Perhaps it’s just that I’m an expert in propaganda released by interest groups, tyrannical governments, religions, and corporations; or maybe it’s just that I’m a student of the English language and the linguistics of war; or perhaps I just get a good laugh out of the way that marketing works when a niche interest couples itself with a powerful media distribution organ.

Still, the newest bilge that has sloshed out of the hold of the copyright enforcement MAFIAA pumped with our tax dollars needs a moment of contemplation.

This sort of atmospheric marketing is the sort of thing I’d expect to raise up the specter of Noam Chomsky to reach through the screen to throttle the people who made this ridiculous tripe. Of course, he’s wisely warned us all about this sort of loaded language and carefully embellished Big Lies.

At least the assertions the commercial makes aren’t as caustically stupid as the previous claims we’ve seen about piracy.

Thinking of other propaganda campaigns that fell over cliffs:

I still recall in the early 2000’s when I was a computer science major, I walked past the TV room in the dorm once and heard a propaganda commercial spitting out measured talking points: “I helped pay for bombs dropped on helpless women and children,” a young man said. I believe the commercial happened to be about marijuana sales. I stopped for a moment and opined, “You’re old enough to pay taxes?”

I didn’t get to watch the movie Reefer Madness for the first time until last year. I don’t even smoke marijuana; but I have enough of a medical background to know it was smoking its own imaginary dope. By the same turn, as a copyright holder, a producer of digital content, and a computer scientist, I know pixelated gastric emissions when I smell them.

The sort of emotion-grabbing demonstration we’re seeing in this poorly tuned propaganda commercial is nothing short of intellectually dishonest and it requires the viewer to make all the connections for them. We’re pretty sure that no DVD markets are made by children; they certainly aren’t profitable enough to fuel drug markets—which can fuel themselves; the movie industry isn’t losing jobs at a rate that much higher than the rest of the US did in the downturn; and while gangs and organized crime might look into counterfeit DVDs, they’re certainly not doing so in the United States.

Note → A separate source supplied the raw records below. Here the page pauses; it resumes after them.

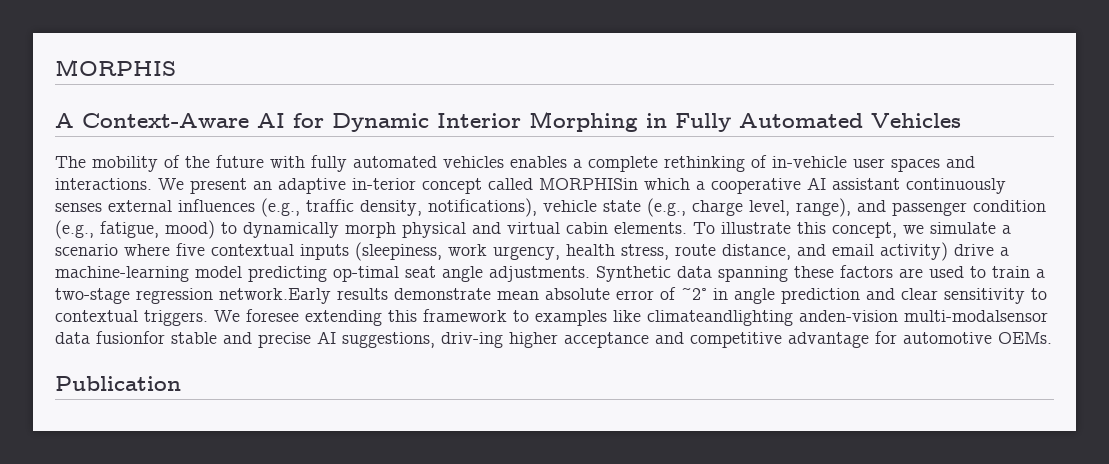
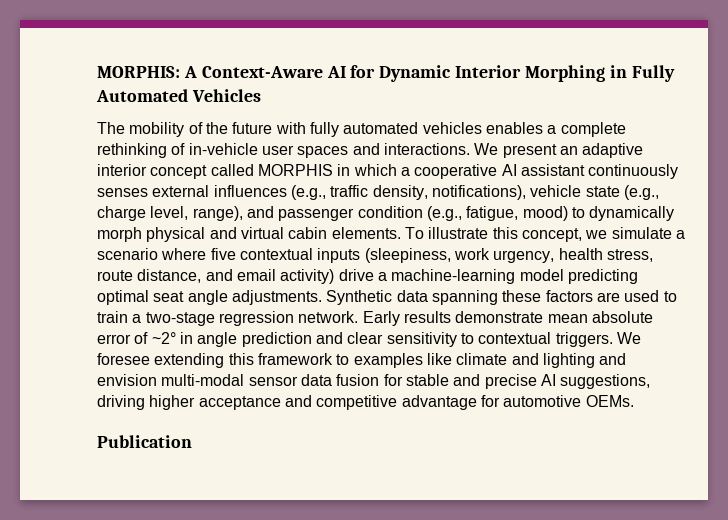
- MORPHIS
- A Context-Aware AI for Dynamic Interior Morphing in Fully Automated Vehicles
+ MORPHIS: A Context-Aware AI for Dynamic Interior Morphing in Fully Automated Vehicles
- We present an adaptive in-terior concept called MORPHISin which a cooperative AI assistant continuously senses external influences (e.g., traffic density, notifications), vehicle state (e.g., charge level, range), and passenger condition (e.g., fatigue, mood) to dynamically morph physical and virtual cabin elements.
+ We present an adaptive interior concept called MORPHIS in which a cooperative AI assistant continuously senses external influences (e.g., traffic density, notifications), vehicle state (e.g., charge level, range), and passenger condition (e.g., fatigue, mood) to dynamically morph physical and virtual cabin elements.
- To illustrate this concept, we simulate a scenario where five contextual inputs (sleepiness, work urgency, health stress, route distance, and email activity) drive a machine-learning model predicting op-timal seat angle adjustments.
+ To illustrate this concept, we simulate a scenario where five contextual inputs (sleepiness, work urgency, health stress, route distance, and email activity) drive a machine-learning model predicting optimal seat angle adjustments.
- Synthetic data spanning these factors are used to train a two-stage regression network.Early results demonstrate mean absolute error of ~2° in angle prediction and clear sensitivity to contextual triggers.
+ Synthetic data spanning these factors are used to train a two-stage regression network. Early results demonstrate mean absolute error of ~2° in angle prediction and clear sensitivity to contextual triggers.
- We foresee extending this framework to examples like climateandlighting anden-vision multi-modalsensor data fusionfor stable and precise AI suggestions, driv-ing higher acceptance and competitive advantage for automotive OEMs.
+ We foresee extending this framework to examples like climate and lighting and envision multi-modal sensor data fusion for stable and precise AI suggestions, driving higher acceptance and competitive advantage for automotive OEMs.

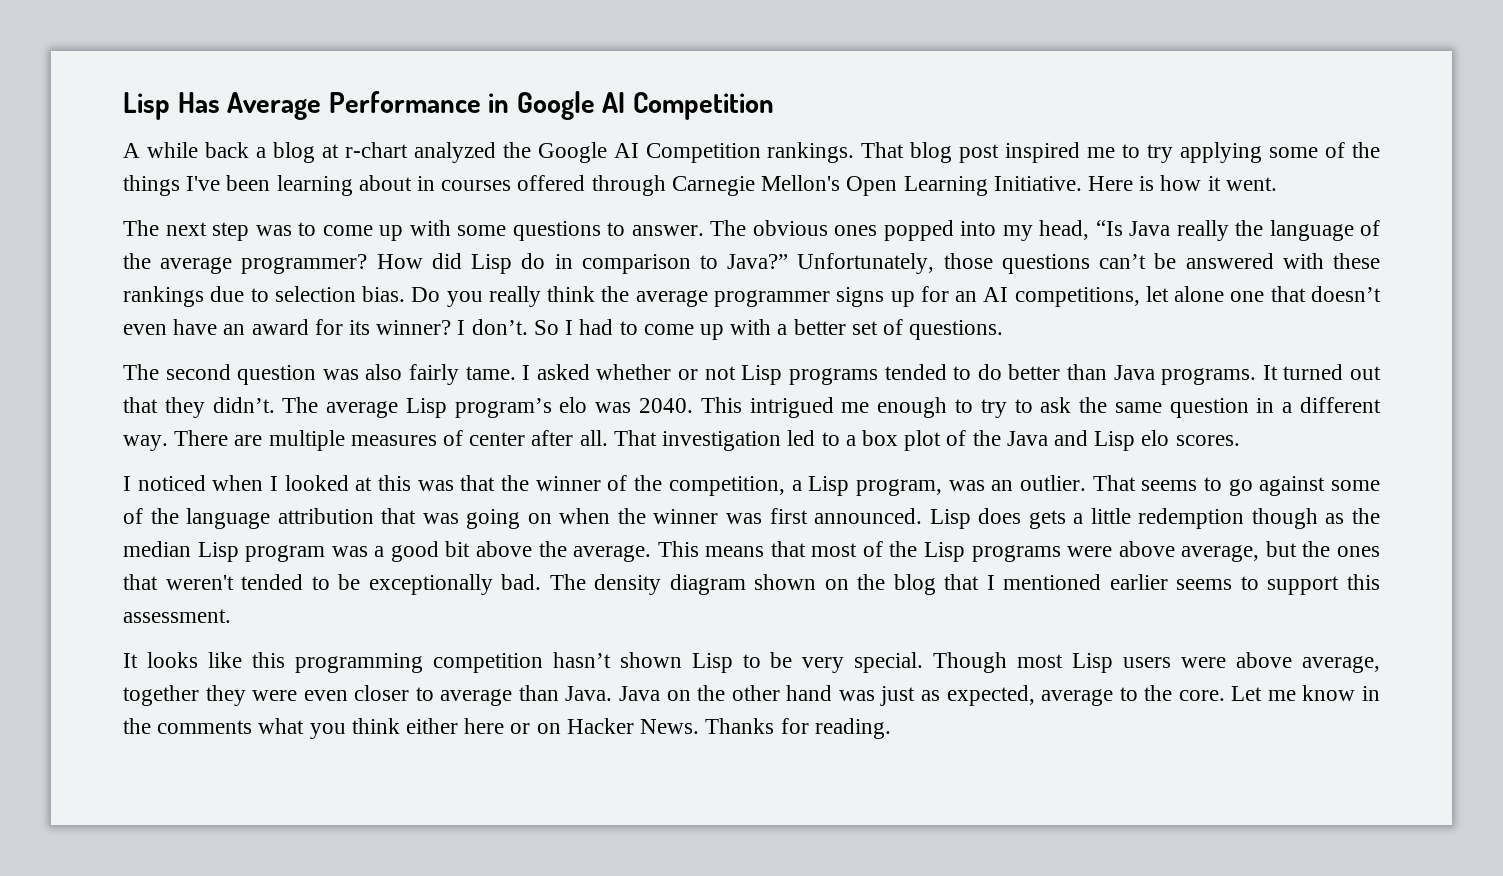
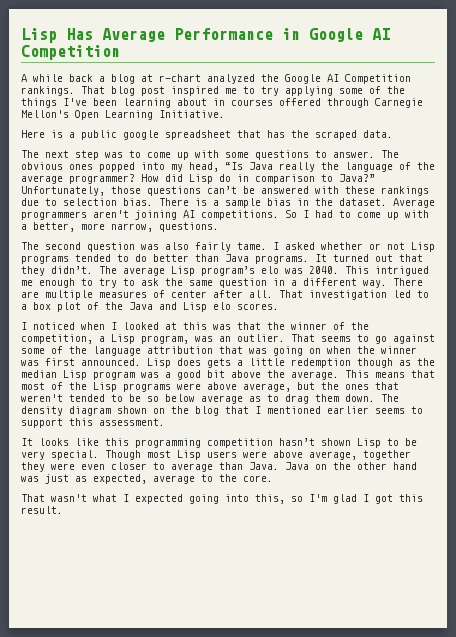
- That blog post inspired me to try applying some of the things I've been learning about in courses offered through Carnegie Mellon's Open Learning Initiative. Here is how it went.
+ That blog post inspired me to try applying some of the things I've been learning about in courses offered through Carnegie Mellon's Open Learning Initiative.
+ Here is a public google spreadsheet that has the scraped data.
- Do you really think the average programmer signs up for an AI competitions, let alone one that doesn’t even have an award for its winner? I don’t.
+ There is a sample bias in the dataset. Average programmers aren't joining AI competitions.
- So I had to come up with a better set of questions.
+ So I had to come up with a better, more narrow, questions.
- This means that most of the Lisp programs were above average, but the ones that weren't tended to be exceptionally bad.
+ This means that most of the Lisp programs were above average, but the ones that weren't tended to be so below average as to drag them down.
- Java on the other hand was just as expected, average to the core. Let me know in the comments what you think either here or on Hacker News. Thanks for reading.
+ Java on the other hand was just as expected, average to the core.
+ That wasn't what I expected going into this, so I'm glad I got this result.

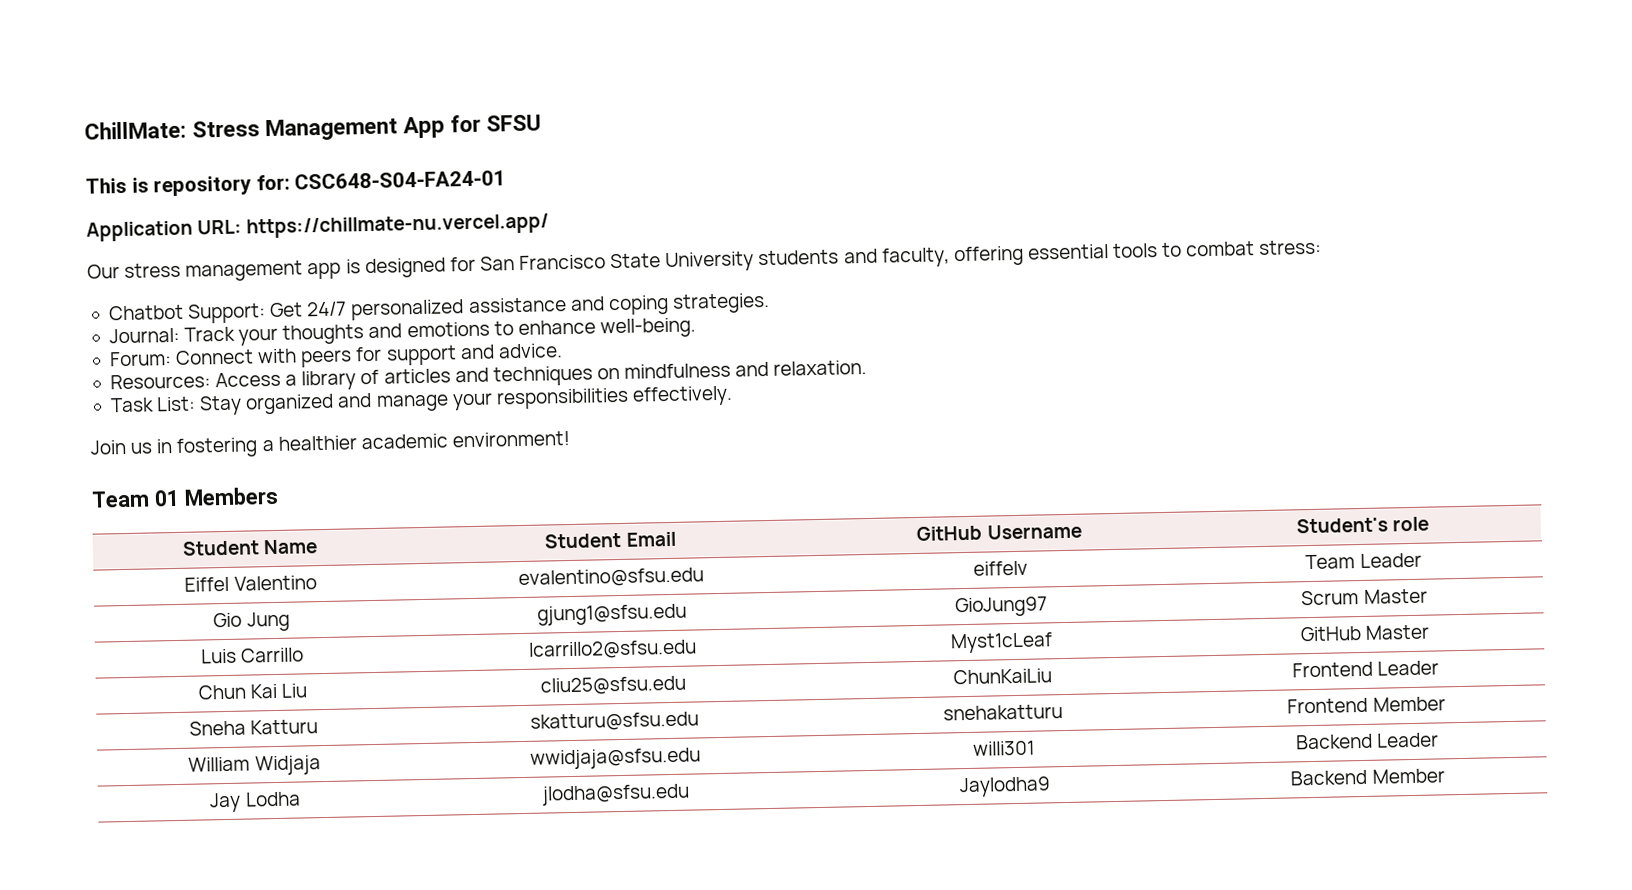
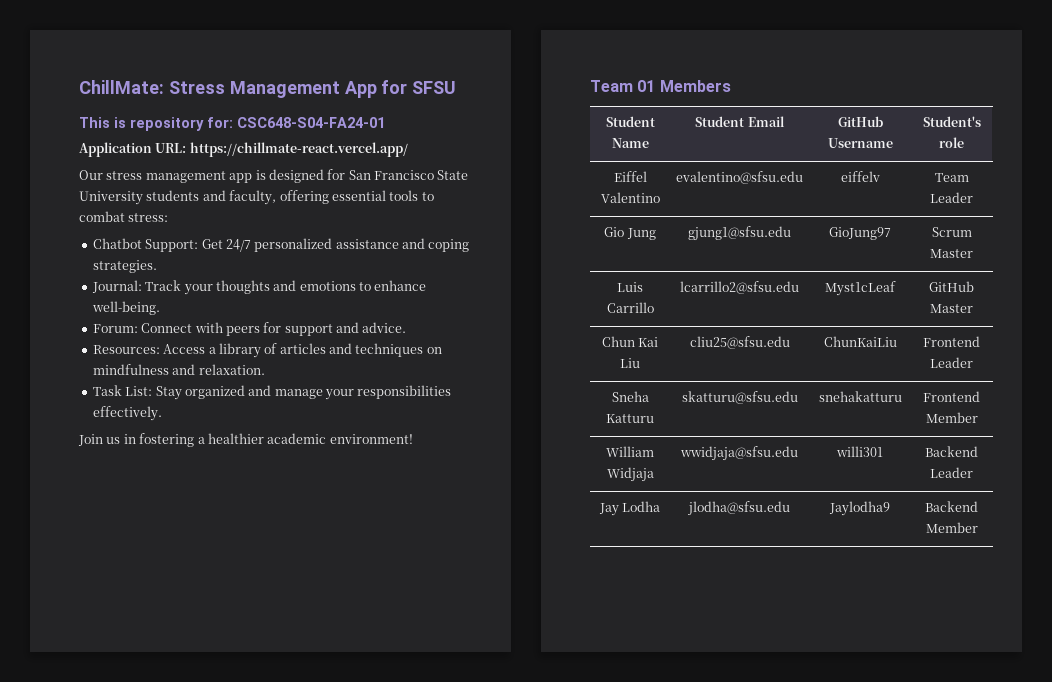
- Application URL: https://chillmate-nu.vercel.app/
+ Application URL: https://chillmate-react.vercel.app/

Nate Anderson of Ars Technica does a brilliant job of vivisecting the vague not-claims made in this commercial on Wired, but some of this needs a bit of retelling to make the points clear:

He quotes a lengthy portion from a 400+ page academic report put together by 35 researchers over 3 years on the subject of piracy entitled, Media Piracy in Emerging Economies:

We found no evidence of systematic links between media piracy and more serious forms of organized crime, much less terrorism, in any of our country studies.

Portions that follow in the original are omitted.